I'm using PHPUnit to validate XML output from my PHP code, but apparently I have problems with the character encoding MySQL returns. Here is the error I get from DOMDocument:
Input is not proper UTF-8, indicate encoding! Bytes: 0xE9 0x20 0x42 0x65
I initialize the DOMDocument so it uses the correct encoding:
$domDocument = new DOMDocument('1.0','UTF-8');
And when I check the output from saveXML() using mb_detect_encoding the result is UTF-8.
I also checked all the calls used to create the XML, using mb_detect_encoding on all createCDATASection parameters encountered and they are all either UTF-8 or ASCII (there are no plain text nodes, everything is in CDATA blocks).
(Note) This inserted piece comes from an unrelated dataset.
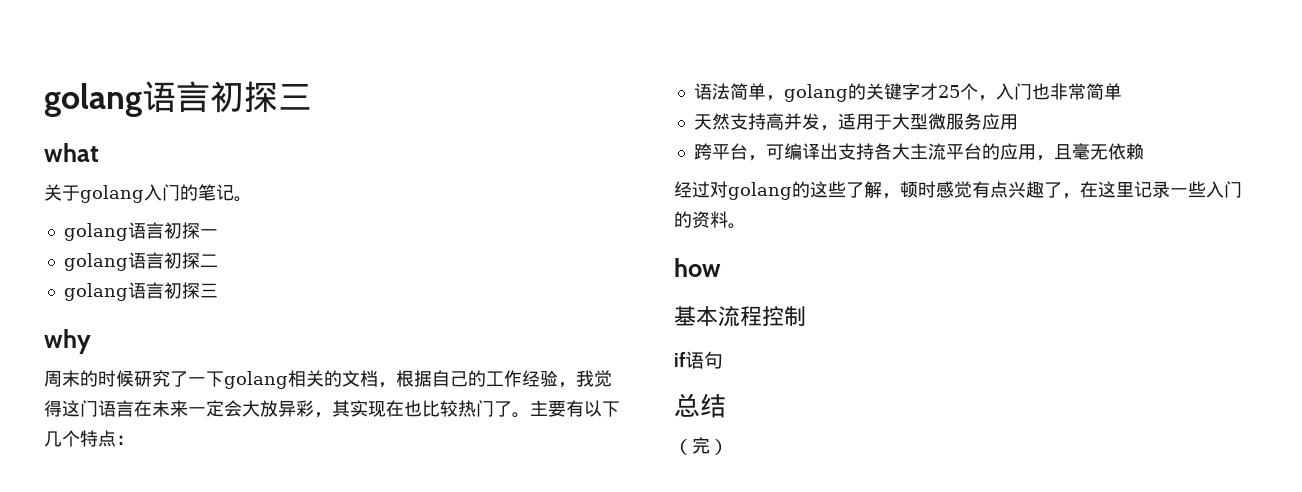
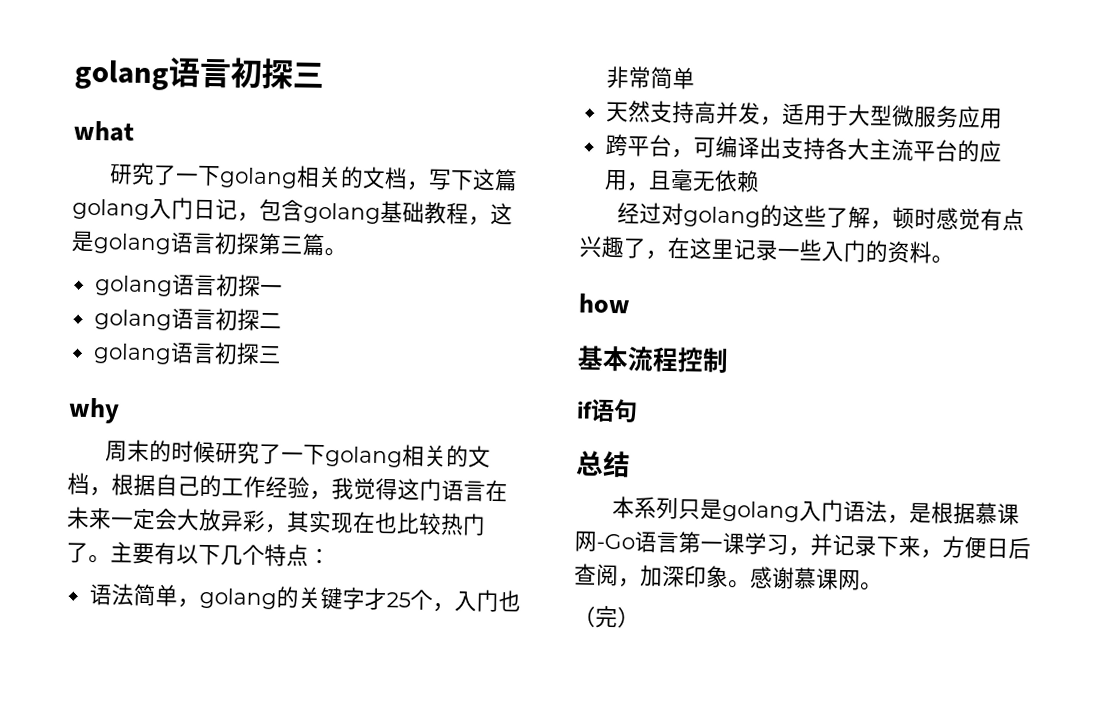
[44,184,234,203] 关于golang入门的笔记 -> [108,162,518,192] [72,197,513,226] [71,230,326,257] 研究了一下golang相关的文档，写下这篇golang入门日记，包含golang基础教程，这是golang语言初探第三篇
(726, 405) none -> [611,496,1020,526] [574,531,1031,560] [574,563,883,591] // 本系列只是golang入门语法，是根据慕课网-Go语言第一课学习，并记录下来，方便日后查阅，加深印象。感谢慕课网。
I think the issue comes from the use of an 'é' character (which is 0xE9 in ISO 8859-1). The line which adds that character to my XML is:
$domDocument->createCDATASection($place->name);
and mb_detect_encoding($place->name) gives me UTF-8.
The data ($place->name) is pulled from a MySQL database. This database has the UTF-8 charset.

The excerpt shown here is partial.